Guerre au Moyen-Orient : conséquences pour les importations d’engrais et d’aliments en Afrique
La fermeture du détroit d’Ormuz provoque une onde de choc sur le commerce mondial et menace désormais l’approvisionnement de nombreux pays africains, en particulier sur les marchés agricoles et alimentaires. Les chaînes d’importation d’engrais et de céréales sont identifiées comme particulièrement vulnérables, souligne une analyse du cabinet de conseil Global Sovereign Advisory.

SOMMAIRE
En 2024, près d’un quart des engrais azotés consommés provenait des États du Golfe. Pour certains pays africains, la dépendance est encore plus marquée : entre le Kenya et l’Afrique du Sud, entre 30 % et 50 % des fertilisants importés viennent de cette région. Le Malawi et le Burundi affichent des niveaux de dépendance extrêmes, recevant respectivement 61,6 % et 75,4 % de leurs engrais depuis les pays du Golfe.
Le Maroc, qui occupe une place dominante dans la production et l’exportation mondiale d’engrais phosphatés ainsi que dans l’approvisionnement du continent, n’est pas à l’abri. Sa filière locale s’appuie sur des intrants importés, notamment le soufre en provenance des Émirats et l’ammoniac venu d’Arabie saoudite, ce qui expose sa production à des ruptures d’approvisionnement extérieures.

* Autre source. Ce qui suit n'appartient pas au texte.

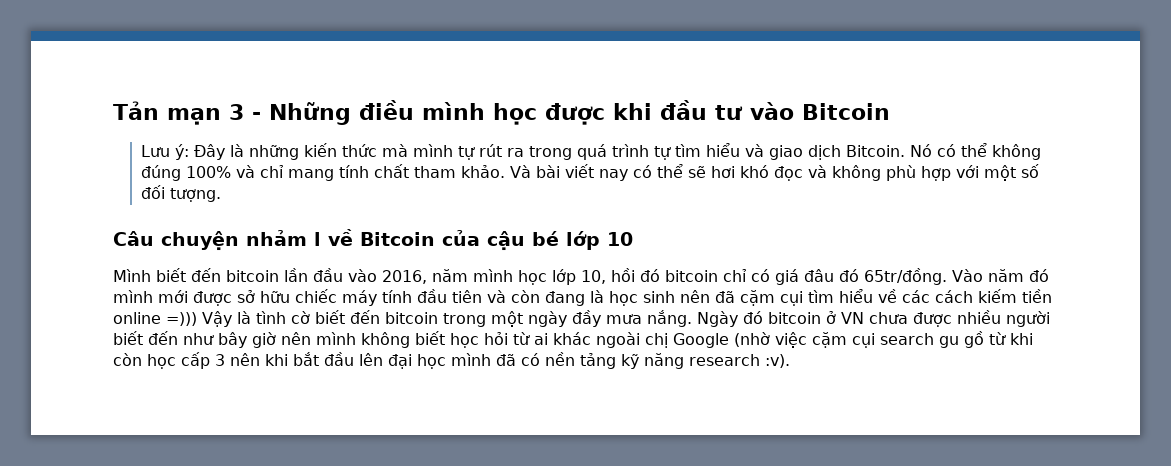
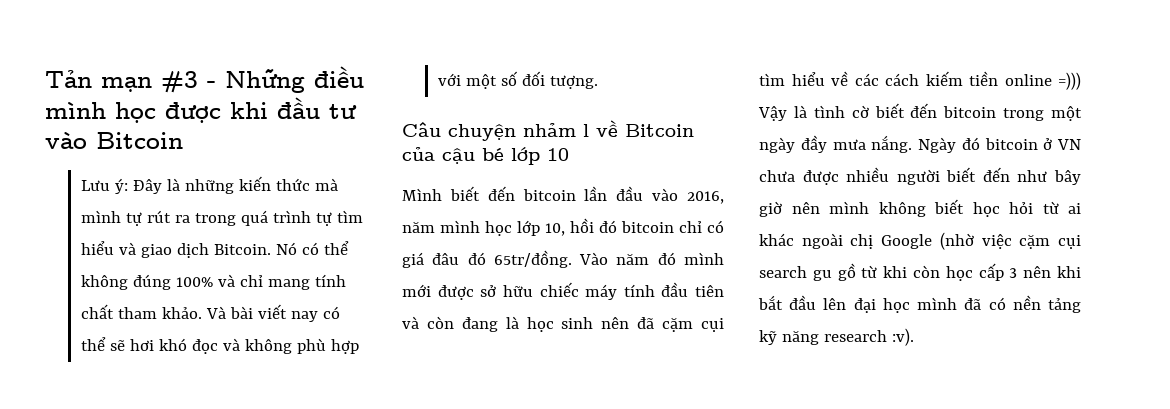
[229,104,244,120] 3 -> [161,71,198,93] #3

En revanche, certains États africains disposent d’une marge de manœuvre grâce à leurs ressources énergétiques : l’Égypte, l’Algérie et le Nigeria fabriquent des engrais à partir du gaz naturel extrait sur leur sol, ce qui leur permettrait, au moins partiellement, de pallier les déficits d’approvisionnement en provenance du Golfe.
Des replis nationaux et des risques sur les denrées importées
Si le blocus du détroit se prolonge, la hausse des prix de certains intrants agricoles pourrait contraindre des producteurs nationaux à réduire leurs volumes, augmentant ainsi la pression sur les marchés internationaux. Face à cette situation, plusieurs pays pourraient limiter leurs exportations pour garantir l’offre intérieure, une mesure qui aurait des répercussions directes sur l’approvisionnement en riz et en blé dans plusieurs régions d’Afrique.
Par ailleurs, la flambée des coûts des carburants agricoles et l’augmentation des frais de transport maritime viendraient alourdir la facture des importations alimentaires. Ces facteurs combinés risquent d’accentuer l’instabilité des prix et de fragiliser davantage la sécurité alimentaire de pays déjà vulnérables.